DEVELOPMENT AND EVALUATION OF PEPTIDE LOADED MUCOADHESIVE MICROSPHERES: IN AN EFFORT TO IMPROVE NASAL BIOAVAILABILITY OF PEPTIDE

DEVELOPMENT AND EVALUATION OF PEPTIDE LOADED MUCOADHESIVE MICROSPHERES: IN AN EFFORT TO IMPROVE NASAL BIOAVAILABILITY OF PEPTIDE

Saikat Pande ^* and Jolly R. Parikh

Department of Pharmaceutics and Pharmaceutical Technology, A. R. College of Pharmacy and G. H. Patel Institute of Pharmacy, Vallabh Vidyanagar, Anand - 388120, Gujarat, India.

ABSTRACT: The nasal drug delivery system has been a promising route for delivery of proteins and peptides as it can avoid degradation in the gastrointestinal tract and metabolism by liver enzymes. However, due to the rapid mucociliary clearance, the bioavailability of proteins and peptides is still low. Hence, mucoadhesive microspheres may prolong the residence time of peptide drugs in nasal cavity and improve their absorption. In the present study chitosan microspheres loaded with a model peptide vancomycin hydrochloride were prepared. Drug-excipient compatibility studies were done to investigate and predict any possible interactions between the components in the formulation. The prime objective of the study was to check the influence of different process variables and formulation parameters on the two key parameters viz particle size and percentage entrapment efficiency of vancomycin loaded chitosan microspheres and to develop a formulation with desirable particle size for nasal delivery and with maximum possible entrapment efficiency. Drug-excipient compatibility study indicates that vancomycin hydrochloride is compatible with the polymer chitosan. Drug loaded chitosan microspheres were successfully prepared by the emulsification-crosslinking technique. The results indicate that the selected process variables and formulation parameters significantly affect the particle size and percentage entrapment efficiency of drug-loaded microspheres. An optimum formulation is obtained using at 4% w/v of chitosan concentration, 1:10 aqueous to oil phase ratio, 0.5 ml volume of glutaraldehyde with a cross-linking time of 1 h, with stirring speed 1000 tpm and 1% w/v concentration of Span 80 as a stabilizer. Further, optimized microspheres show controlled release for 8 h, which follows the Higuchi model.

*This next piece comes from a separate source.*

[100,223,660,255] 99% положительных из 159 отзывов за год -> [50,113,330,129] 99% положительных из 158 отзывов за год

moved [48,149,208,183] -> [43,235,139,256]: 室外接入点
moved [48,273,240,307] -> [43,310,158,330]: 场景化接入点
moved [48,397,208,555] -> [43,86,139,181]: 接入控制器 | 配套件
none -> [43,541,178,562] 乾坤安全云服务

Peptide, Nasal delivery, Chitosan microspheres, Particle size, Entrapment efficiency

INTRODUCTION: With the recent remarkable progress in biotechnology, a class of clinically available peptide and protein drugs has been expanding more than ever. Generally, drugs can be administered via various parenteral or non-parenteral routes and the choice of the route normally depends on several key factors such as clinical advantages, convenience of administration, properties of the drugs.

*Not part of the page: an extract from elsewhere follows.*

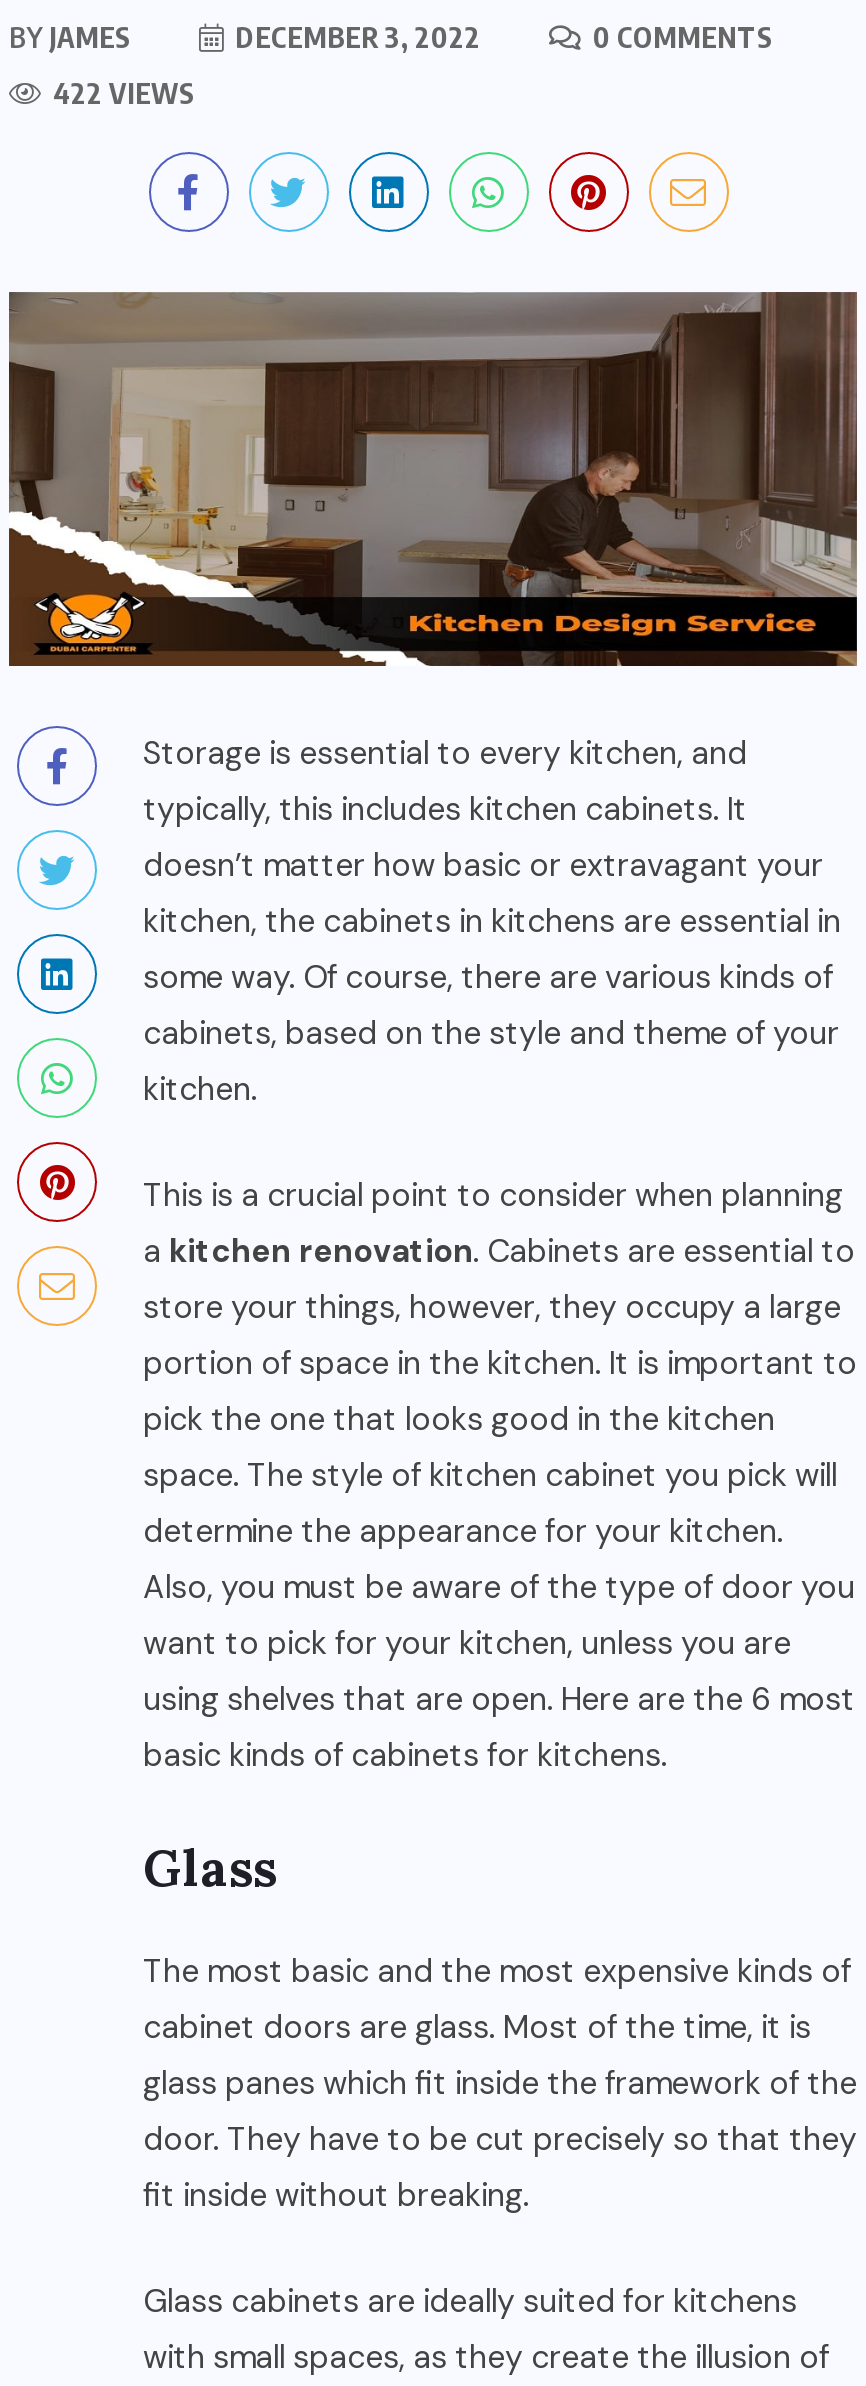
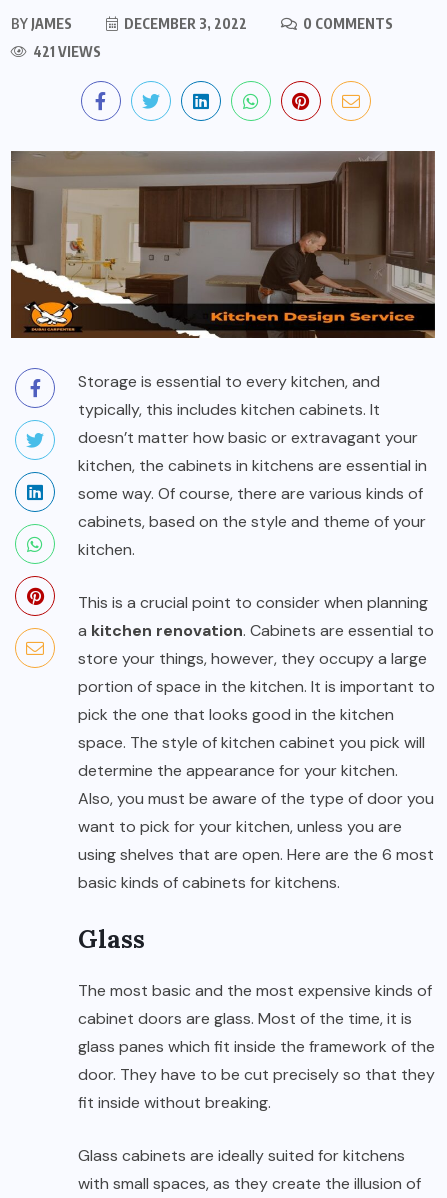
[47,77,195,111] 422 VIEWS -> [30,43,101,60] 421 VIEWS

The pharmacokinetic profile needed for therapy and cost of development ¹. The nasal mucosa is an attractive site for the non-parenteral delivery for protein therapeutics ². As a site for systemic absorption of drug, the nasal cavity has many advantages, which include easy access, highly vascular zed epithelial layer, relatively large surface area, porous endothelial basement membrane and avoiding the first pass metabolism ³.

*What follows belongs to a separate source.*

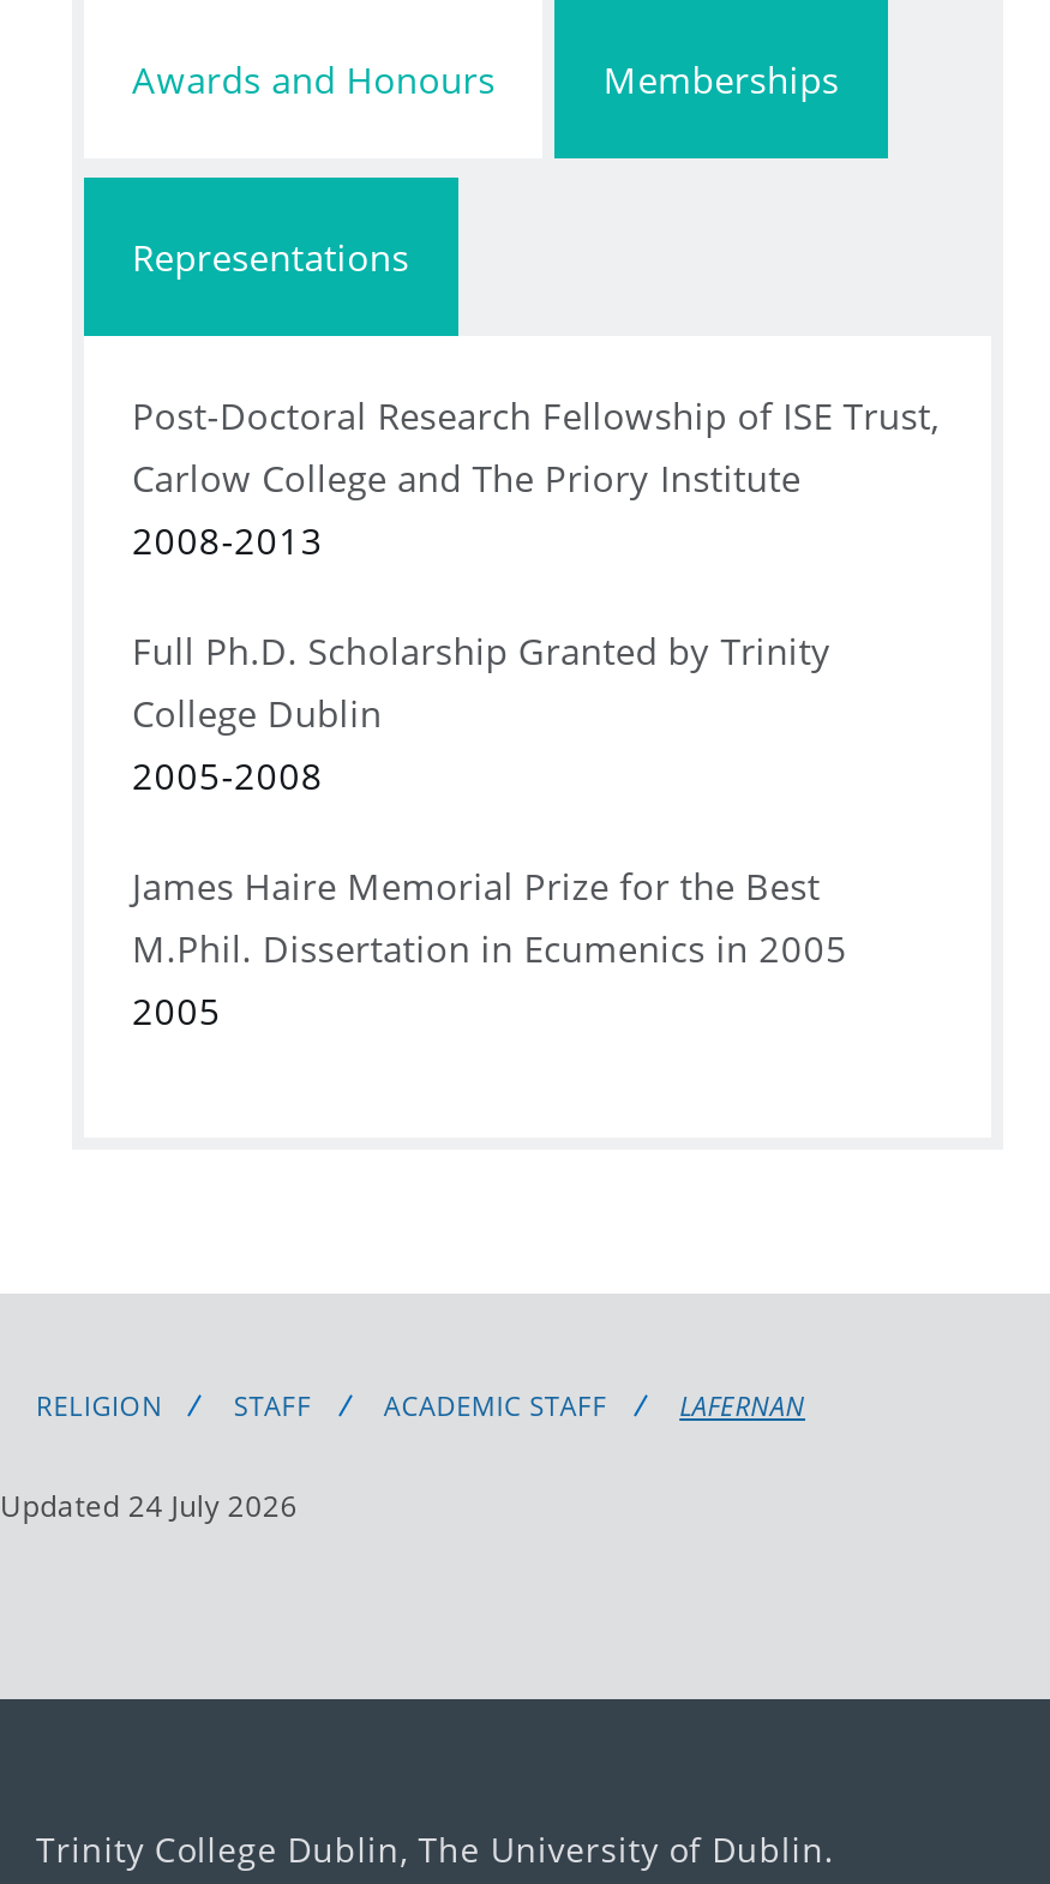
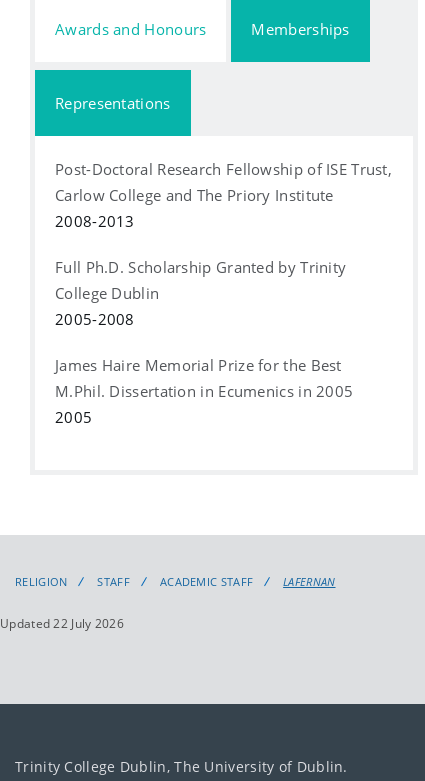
[0,1485,298,1526] Updated 24 July 2026 -> [0,615,124,632] Updated 22 July 2026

However, one of the most important limiting factors for nasal drug delivery is nasal mucociliary clearance. The typical residence time of a protein delivered to the nasal mucosa is only 15-30 min due to rapid ciliary clearance ⁴. Thus, muco-adhesive microspheres have been developed to decrease the effect of mucociliary clearance.

The mucoadhesive microspheres forma gel like layer, which is cleared slowly from the nasal cavity and thus results in a prolonged residence time of the drugformulation ⁵. Some bioadhesive platforms not only increase residence time at the nasal mucosa but may also increase protein solutions stability ⁶ and/or enhance protein uptake. These bioadhesives are typically high molecular weight polymers with flexible chains that can interact with mucin through hydrogen bonding, electrostatic, hydrophobic or van der waals interactions ⁷.

Various biodegradable polymers have been used as carriers for microparticulate drug delivery systems. Chitosan, a cationic polymer, is frequently used for application of macromolecules in nasal cavity due to its strong mucoadhesive property ⁸. Muco-adhesion is obtained by the ionic interaction between negatively charged groups of the mucosal membrane and positively charged amine groups of the D-glucosamine unit of chitosan ⁹.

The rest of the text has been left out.